[TASK PROMPT]
Repeat exactly the lines that run from the start of the records below to the line with "letter-spacing: 0.5px;", including both of those lines but not the pictures.

-- INFORMATION PROVIDED follows --

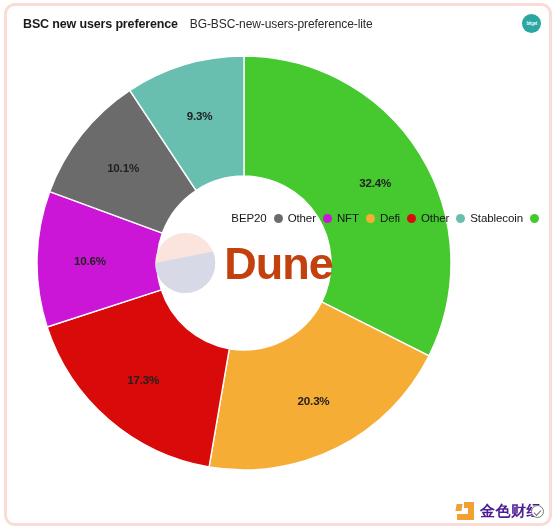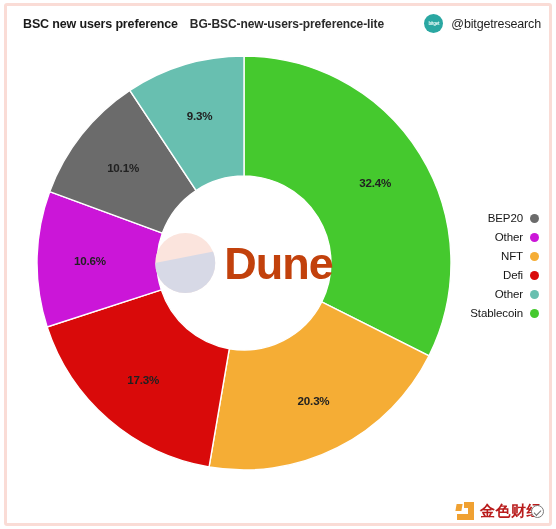--- a/index.html
+++ b/index.html
@@ -32,7 +32,7 @@
     height: 523px;
     box-sizing: border-box;
     border: 3px solid #fadcd6;
-    border-radius: 3px;
+    border-radius: 11px;
     background: #ffffff;
   }
 

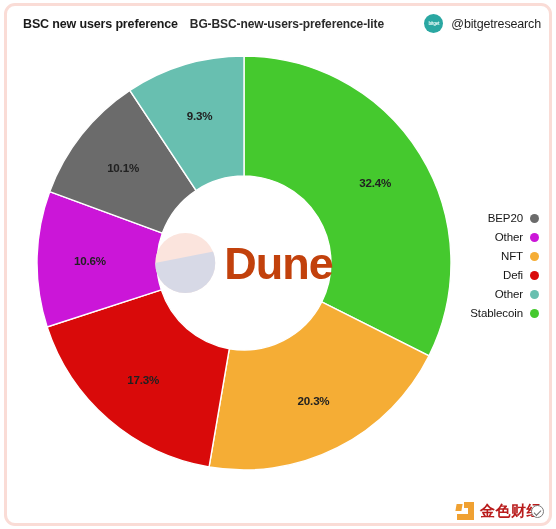--- a/index.html
+++ b/index.html
@@ -58,7 +58,7 @@
   }
   .chart-subtitle {
     font-size: 12px;
-    font-weight: bold;
+    font-weight: normal;
     color: #2b2b2b;
     margin-left: 12px;
     letter-spacing: -0.1px;

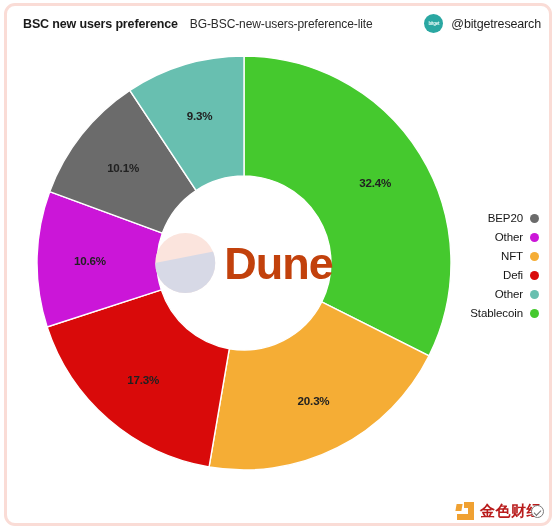--- a/index.html
+++ b/index.html
@@ -284,7 +284,6 @@
         <span class="avatar">
           <span class="avatar-mark">bitget</span>
         </span>
-        <span class="account-handle">@bitgetresearch</span>
       </span>
     </div>
 

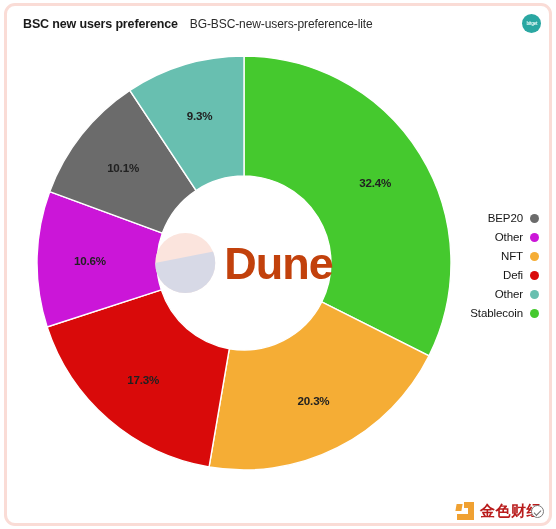--- a/index.html
+++ b/index.html
@@ -173,7 +173,7 @@
     right: 16px;
     top: 170px;
     display: flex;
-    flex-direction: column;
+    flex-direction: row;
     gap: 5px;
     align-items: flex-end;
   }

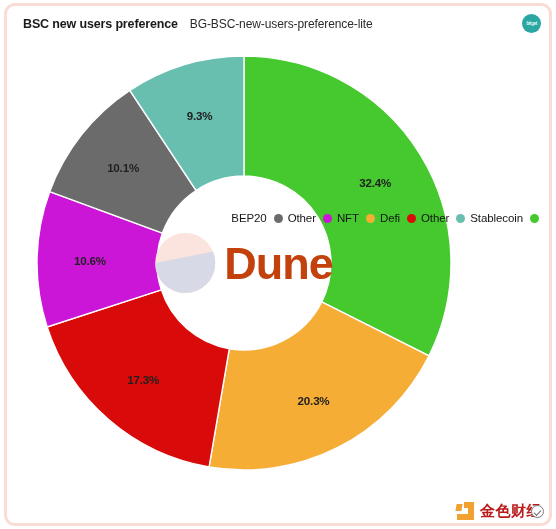--- a/index.html
+++ b/index.html
@@ -241,7 +241,7 @@
   .brand-text {
     font-size: 15px;
     font-weight: bold;
-    color: #b91c1c;
+    color: #4c1d95;
     letter-spacing: 0.5px;
     line-height: 1;
     font-family: "DejaVu Sans", sans-serif;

-- INFORMATION PROVIDED concluded --

[YOUR RESPONSE]
--- a/index.html
+++ b/index.html
@@ -32,7 +32,7 @@
     height: 523px;
     box-sizing: border-box;
     border: 3px solid #fadcd6;
-    border-radius: 3px;
+    border-radius: 11px;
     background: #ffffff;
   }
 

--- a/index.html
+++ b/index.html
@@ -58,7 +58,7 @@
   }
   .chart-subtitle {
     font-size: 12px;
-    font-weight: bold;
+    font-weight: normal;
     color: #2b2b2b;
     margin-left: 12px;
     letter-spacing: -0.1px;

--- a/index.html
+++ b/index.html
@@ -284,7 +284,6 @@
         <span class="avatar">
           <span class="avatar-mark">bitget</span>
         </span>
-        <span class="account-handle">@bitgetresearch</span>
       </span>
     </div>
 

--- a/index.html
+++ b/index.html
@@ -173,7 +173,7 @@
     right: 16px;
     top: 170px;
     display: flex;
-    flex-direction: column;
+    flex-direction: row;
     gap: 5px;
     align-items: flex-end;
   }

--- a/index.html
+++ b/index.html
@@ -241,7 +241,7 @@
   .brand-text {
     font-size: 15px;
     font-weight: bold;
-    color: #b91c1c;
+    color: #4c1d95;
     letter-spacing: 0.5px;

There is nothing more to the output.